Source material START

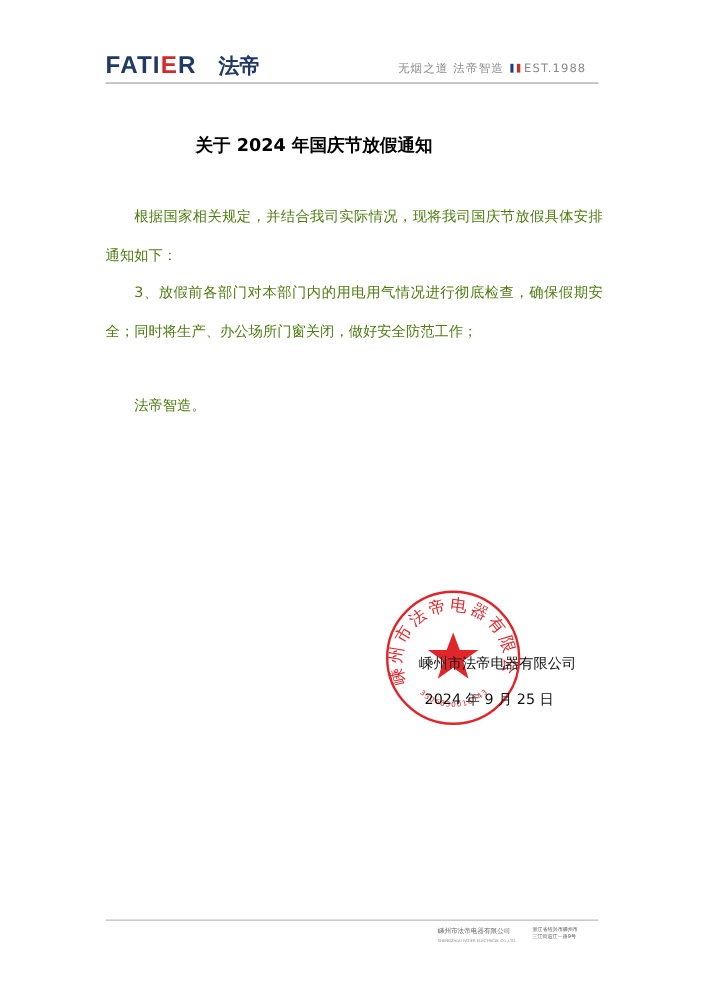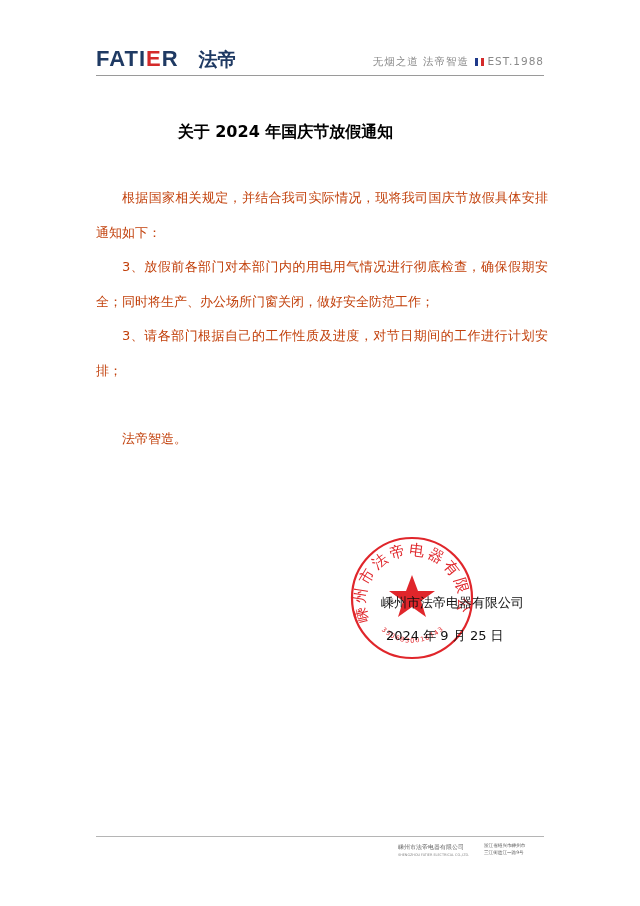--- a/index.html
+++ b/index.html
@@ -3,31 +3,31 @@
 <meta charset="utf-8">
 <style>
   html, body { margin: 0; padding: 0; background: #ffffff; }
   body { width: 640px; height: 906px; position: relative; overflow: hidden;
          font-family: "DejaVu Sans", sans-serif; color: #111; }
   .header { position: absolute; left: 96px; top: 44px; width: 448px; height: 30px; }
   .logo { position: absolute; left: 0; top: 2px; font-family: "Liberation Sans", sans-serif;
           font-weight: bold; font-size: 22px; letter-spacing: 1px; color: #1f3a63; }
   .logo .red { color: #d42a2a; }
   .logo .cn { font-size: 19px; margin-left: 20px; letter-spacing: 0; }
-  .slogan { position: absolute; right: 0; top: 11px; font-size: 10.5px; color: #8a8a8a;
+  .slogan { position: absolute; right: 11px; top: 11px; font-size: 10.5px; color: #8a8a8a;
             letter-spacing: 1px; font-family: "DejaVu Serif", serif; }
   .slogan .est { font-family: "DejaVu Sans", sans-serif; letter-spacing: 1px; }
   .flag { display: inline-block; width: 9px; height: 8px; vertical-align: -1px; margin: 0 3px 0 2px; }
   .flag i { display: inline-block; width: 3px; height: 8px; }
   .hline { position: absolute; left: 96px; top: 75px; width: 448px; height: 1px; background: #9a9a9a; }
 
   .title { position: absolute; left: 0; width: 571px; top: 122px; text-align: center;
            font-size: 16px; font-weight: bold; color: #000; }
   .body-text { position: absolute; left: 96px; width: 452px; top: 181px; font-size: 13px;
-               line-height: 34.5px; color: #c2410c; text-align: justify; }
+               line-height: 34.5px; color: #4d7c0f; text-align: justify; }
   .body-text p { margin: 0; text-indent: 26px; }
   .body-text p.gap { margin-top: 34px; }
 
   .sign { position: absolute; left: 381px; font-size: 13px; color: #111; }
   .seal { position: absolute; left: 349px; top: 535px; width: 126px; height: 126px; }
 
   .fline { position: absolute; left: 96px; top: 836px; width: 448px; height: 1px; background: #b5b5b5; }
   .fcompany { position: absolute; left: 398px; top: 843px; font-size: 6px; color: #666; line-height: 8px; }
   .fcompany .en { font-size: 3.4px; color: #888; letter-spacing: 0; }
   .faddr { position: absolute; left: 484px; top: 842px; font-size: 4.6px; color: #555; line-height: 7px; }
@@ -44,21 +44,20 @@
     <span class="flag"><i style="background:#1f3a8a"></i><i style="background:#ffffff"></i><i style="background:#d42a2a"></i></span><span class="est">EST.1988</span>
   </div>
 </div>
 <div class="hline"></div>
 
 <div class="title">关于 2024 年国庆节放假通知</div>
 
 <div class="body-text">
   <p>根据国家相关规定，并结合我司实际情况，现将我司国庆节放假具体安排通知如下：</p>
   <p>3、放假前各部门对本部门内的用电用气情况进行彻底检查，确保假期安全；同时将生产、办公场所门窗关闭，做好安全防范工作；</p>
-  <p>3、请各部门根据自己的工作性质及进度，对节日期间的工作进行计划安排；</p>
   <p class="gap">法帝智造。</p>
 </div>
 
 <svg class="seal" viewBox="0 0 126 126">
   <defs>
     <path id="ringPath" d="M 20 86 A 47 47 0 1 1 106 86" fill="none"></path>
     <path id="codePath" d="M 24 84 A 44 44 0 0 0 102 84" fill="none"></path>
   </defs>
   <circle cx="63" cy="63" r="60" fill="none" stroke="#e0262b" stroke-width="2.2"></circle>
   <text font-size="15" fill="#e0262b" font-family="DejaVu Sans, sans-serif" letter-spacing="3">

Source material END

(What you need to do): Print all the records again exactly; do not include any picture.

(Output of the exercise):
--- a/index.html
+++ b/index.html
@@ -3,31 +3,31 @@
 <meta charset="utf-8">
 <style>
   html, body { margin: 0; padding: 0; background: #ffffff; }
   body { width: 640px; height: 906px; position: relative; overflow: hidden;
          font-family: "DejaVu Sans", sans-serif; color: #111; }
   .header { position: absolute; left: 96px; top: 44px; width: 448px; height: 30px; }
   .logo { position: absolute; left: 0; top: 2px; font-family: "Liberation Sans", sans-serif;
           font-weight: bold; font-size: 22px; letter-spacing: 1px; color: #1f3a63; }
   .logo .red { color: #d42a2a; }
   .logo .cn { font-size: 19px; margin-left: 20px; letter-spacing: 0; }
-  .slogan { position: absolute; right: 0; top: 11px; font-size: 10.5px; color: #8a8a8a;
+  .slogan { position: absolute; right: 11px; top: 11px; font-size: 10.5px; color: #8a8a8a;
             letter-spacing: 1px; font-family: "DejaVu Serif", serif; }
   .slogan .est { font-family: "DejaVu Sans", sans-serif; letter-spacing: 1px; }
   .flag { display: inline-block; width: 9px; height: 8px; vertical-align: -1px; margin: 0 3px 0 2px; }
   .flag i { display: inline-block; width: 3px; height: 8px; }
   .hline { position: absolute; left: 96px; top: 75px; width: 448px; height: 1px; background: #9a9a9a; }
 
   .title { position: absolute; left: 0; width: 571px; top: 122px; text-align: center;
            font-size: 16px; font-weight: bold; color: #000; }
   .body-text { position: absolute; left: 96px; width: 452px; top: 181px; font-size: 13px;
-               line-height: 34.5px; color: #c2410c; text-align: justify; }
+               line-height: 34.5px; color: #4d7c0f; text-align: justify; }
   .body-text p { margin: 0; text-indent: 26px; }
   .body-text p.gap { margin-top: 34px; }
 
   .sign { position: absolute; left: 381px; font-size: 13px; color: #111; }
   .seal { position: absolute; left: 349px; top: 535px; width: 126px; height: 126px; }
 
   .fline { position: absolute; left: 96px; top: 836px; width: 448px; height: 1px; background: #b5b5b5; }
   .fcompany { position: absolute; left: 398px; top: 843px; font-size: 6px; color: #666; line-height: 8px; }
   .fcompany .en { font-size: 3.4px; color: #888; letter-spacing: 0; }
   .faddr { position: absolute; left: 484px; top: 842px; font-size: 4.6px; color: #555; line-height: 7px; }
@@ -44,21 +44,20 @@
     <span class="flag"><i style="background:#1f3a8a"></i><i style="background:#ffffff"></i><i style="background:#d42a2a"></i></span><span class="est">EST.1988</span>
   </div>
 </div>
 <div class="hline"></div>
 
 <div class="title">关于 2024 年国庆节放假通知</div>
 
 <div class="body-text">
   <p>根据国家相关规定，并结合我司实际情况，现将我司国庆节放假具体安排通知如下：</p>
   <p>3、放假前各部门对本部门内的用电用气情况进行彻底检查，确保假期安全；同时将生产、办公场所门窗关闭，做好安全防范工作；</p>
-  <p>3、请各部门根据自己的工作性质及进度，对节日期间的工作进行计划安排；</p>
   <p class="gap">法帝智造。</p>
 </div>
 
 <svg class="seal" viewBox="0 0 126 126">
   <defs>
     <path id="ringPath" d="M 20 86 A 47 47 0 1 1 106 86" fill="none"></path>
     <path id="codePath" d="M 24 84 A 44 44 0 0 0 102 84" fill="none"></path>
   </defs>
   <circle cx="63" cy="63" r="60" fill="none" stroke="#e0262b" stroke-width="2.2"></circle>
   <text font-size="15" fill="#e0262b" font-family="DejaVu Sans, sans-serif" letter-spacing="3">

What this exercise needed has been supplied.